So, when the Mariners signed him to a minor league contract back in January, no one really noticed. Perez received an invitation to spring training as part of the deal, but he was predictably awful in Peoria, giving up eight runs in four innings, and got shipped off to Tacoma to toil in the PCL. The Mariners had no interest in him as a starter, so he had to try and make it back to the big leagues as a left-handed reliever, a role he’d never really tried before. Even when the Mets shifted him to the bullpen in 2010, they used him more as a long reliever, and the goal was to get him sorted out so he could rejoin the rotation.

Getting used for short stints for the first time in his career, Perez has found new life.

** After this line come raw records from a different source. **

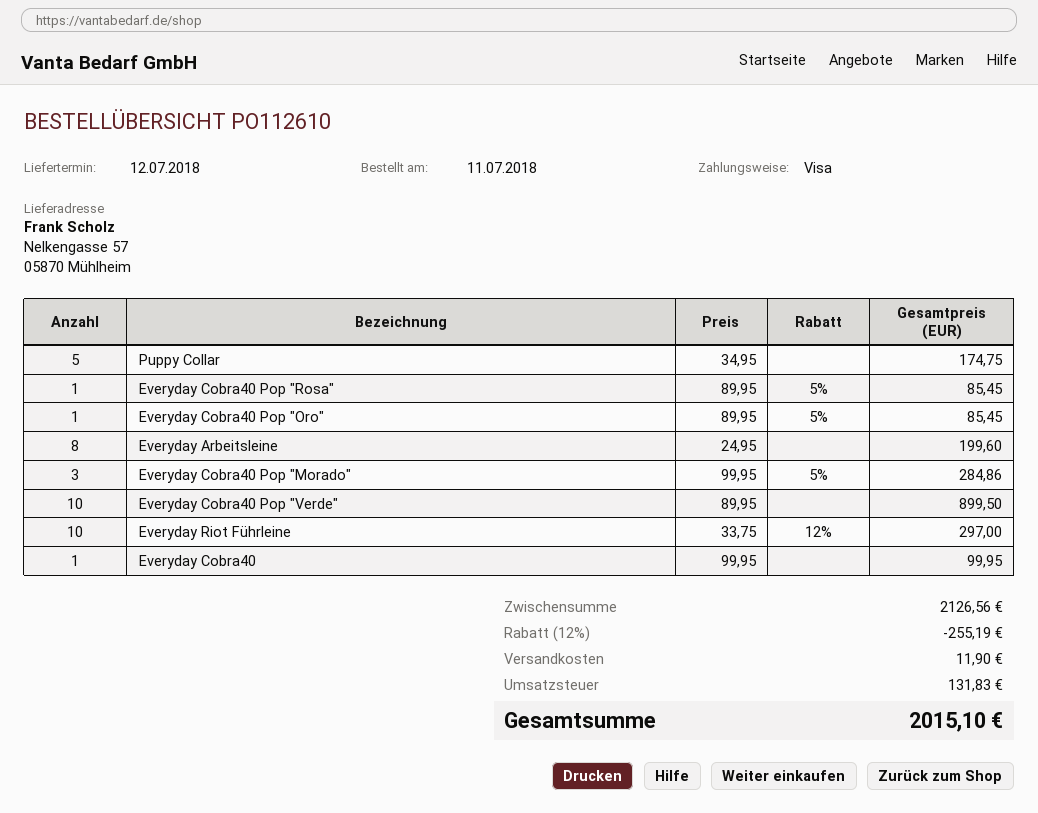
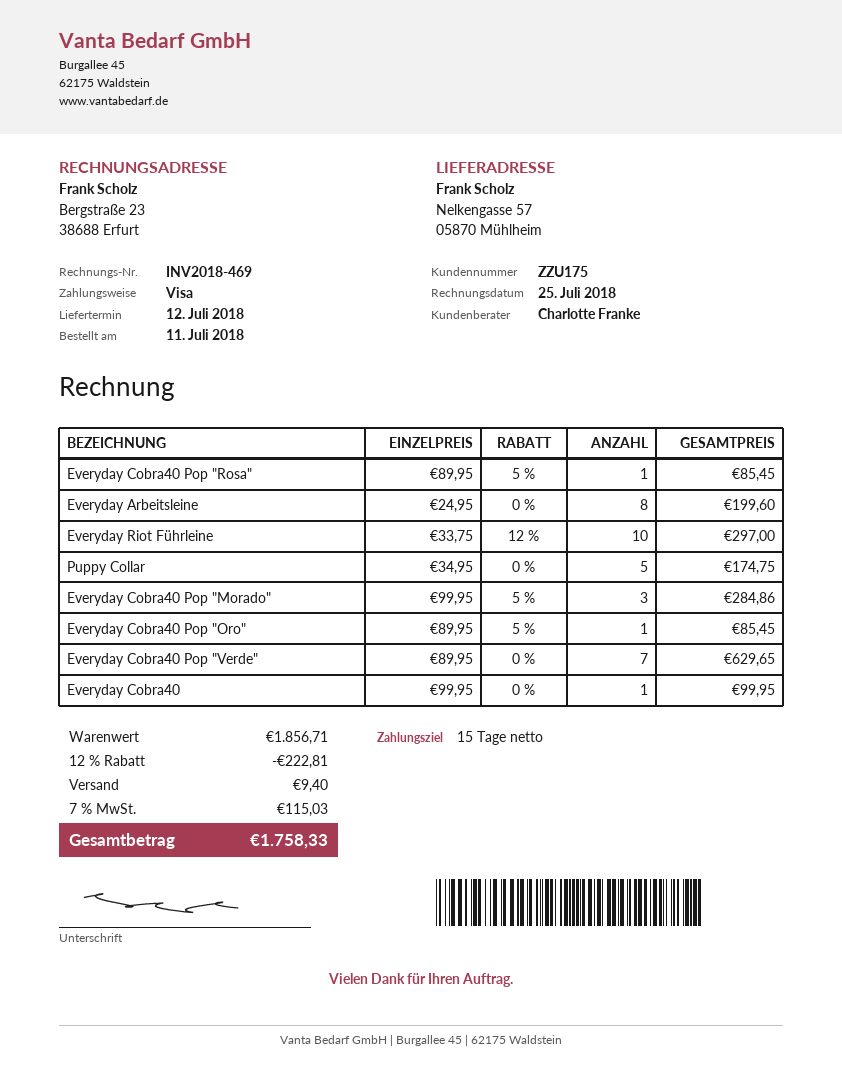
Everyday Cobra40 Pop "Verde": 10 x 89.95 = 899.50 -> 7 x 89.95 = 629.65
subtotal: 2126.56 -> 1856.71
discount: 12% = 255.19 -> 12% = 222.81
shipping: 11.90 -> 9.40
tax: 131.83 -> 115.03
total: 2015.10 -> 1758.33

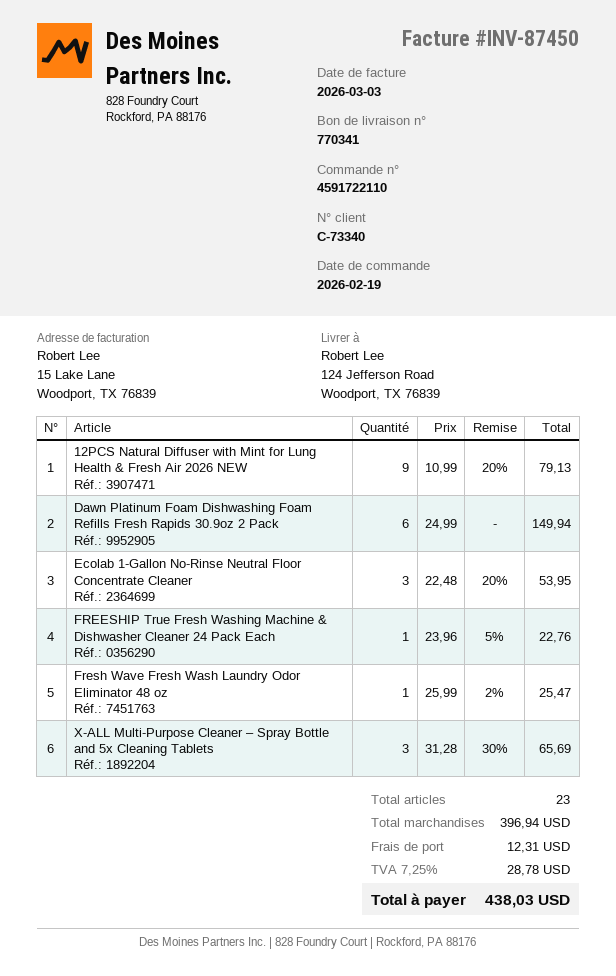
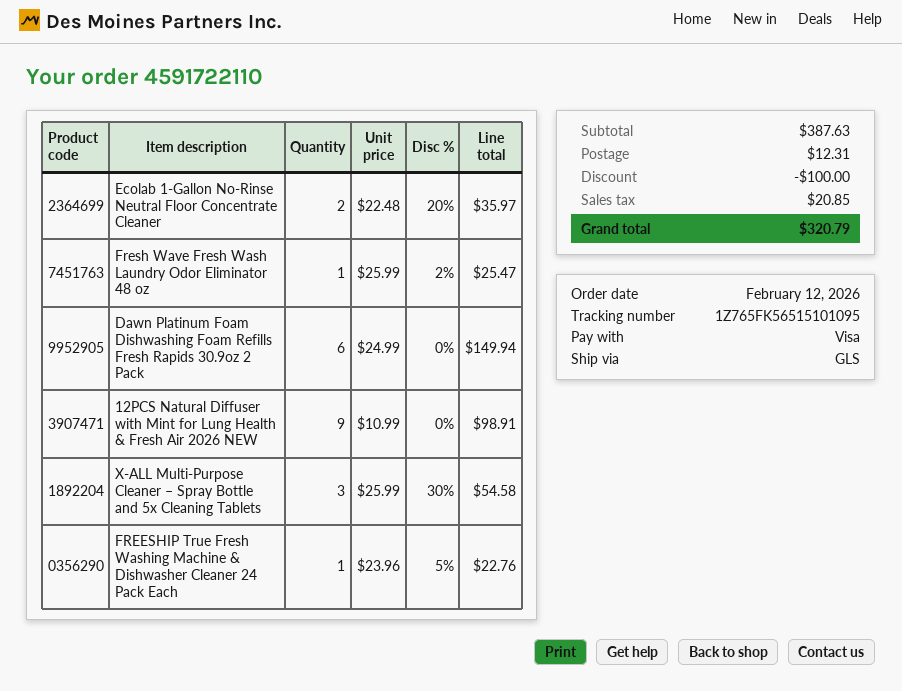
order date: 2026-02-19 -> 2026-02-12
12PCS Natural Diffuser with Mint for Lung Health & Fresh Air 2026 NEW: 9 x 10.99 - 20% = 79.13 -> 9 x 10.99 = 98.91
Ecolab 1-Gallon No-Rinse Neutral Floor Concentrate Cleaner: 3 x 22.48 - 20% = 53.95 -> 2 x 22.48 - 20% = 35.97
X-ALL Multi-Purpose Cleaner – Spray Bottle and 5x Cleaning Tablets: 3 x 31.28 - 30% = 65.69 -> 3 x 25.99 - 30% = 54.58
subtotal: 396.94 -> 387.63
discount: none -> 100.00
tax: 28.78 -> 20.85
total: 438.03 -> 320.79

He credits his renewed efforts to the birth of his daughter over the winter and the health of his knee, which has allowed him to find his fastball again. In 2010, Perez’s average velocity was 88 mph; this year’s, it’s 93.8. For those who enjoy pictures, here’s Perez’s PITCHF/x plot from 2010, and then that same plot from 2012.

The fastball was 87-91, and he threw some that had cutter-like movement but weren’t particularly good. He also had to keep up his change-up to try and get the steady string of right-handed hitters out. Now, its 92-96, the change-up is gone, he’s re-invented himself as a fastball/slider reliever, and the results have been fantastic.

In 13 innings, Perez has thrown 207 pitches, and 149 (72%) of those have been strikes. To put that in perspective, only Koji Uehara (74%) has a higher rate of strike throwing this year, and the list of guys over 70% strikes include the likes of Cliff Lee and Bartolo Colon. Yes, it’s a tiny sample, but since Perez arrived in Seattle, he’s been pounding the zone like a hard-throwing relief version of Cliff Lee.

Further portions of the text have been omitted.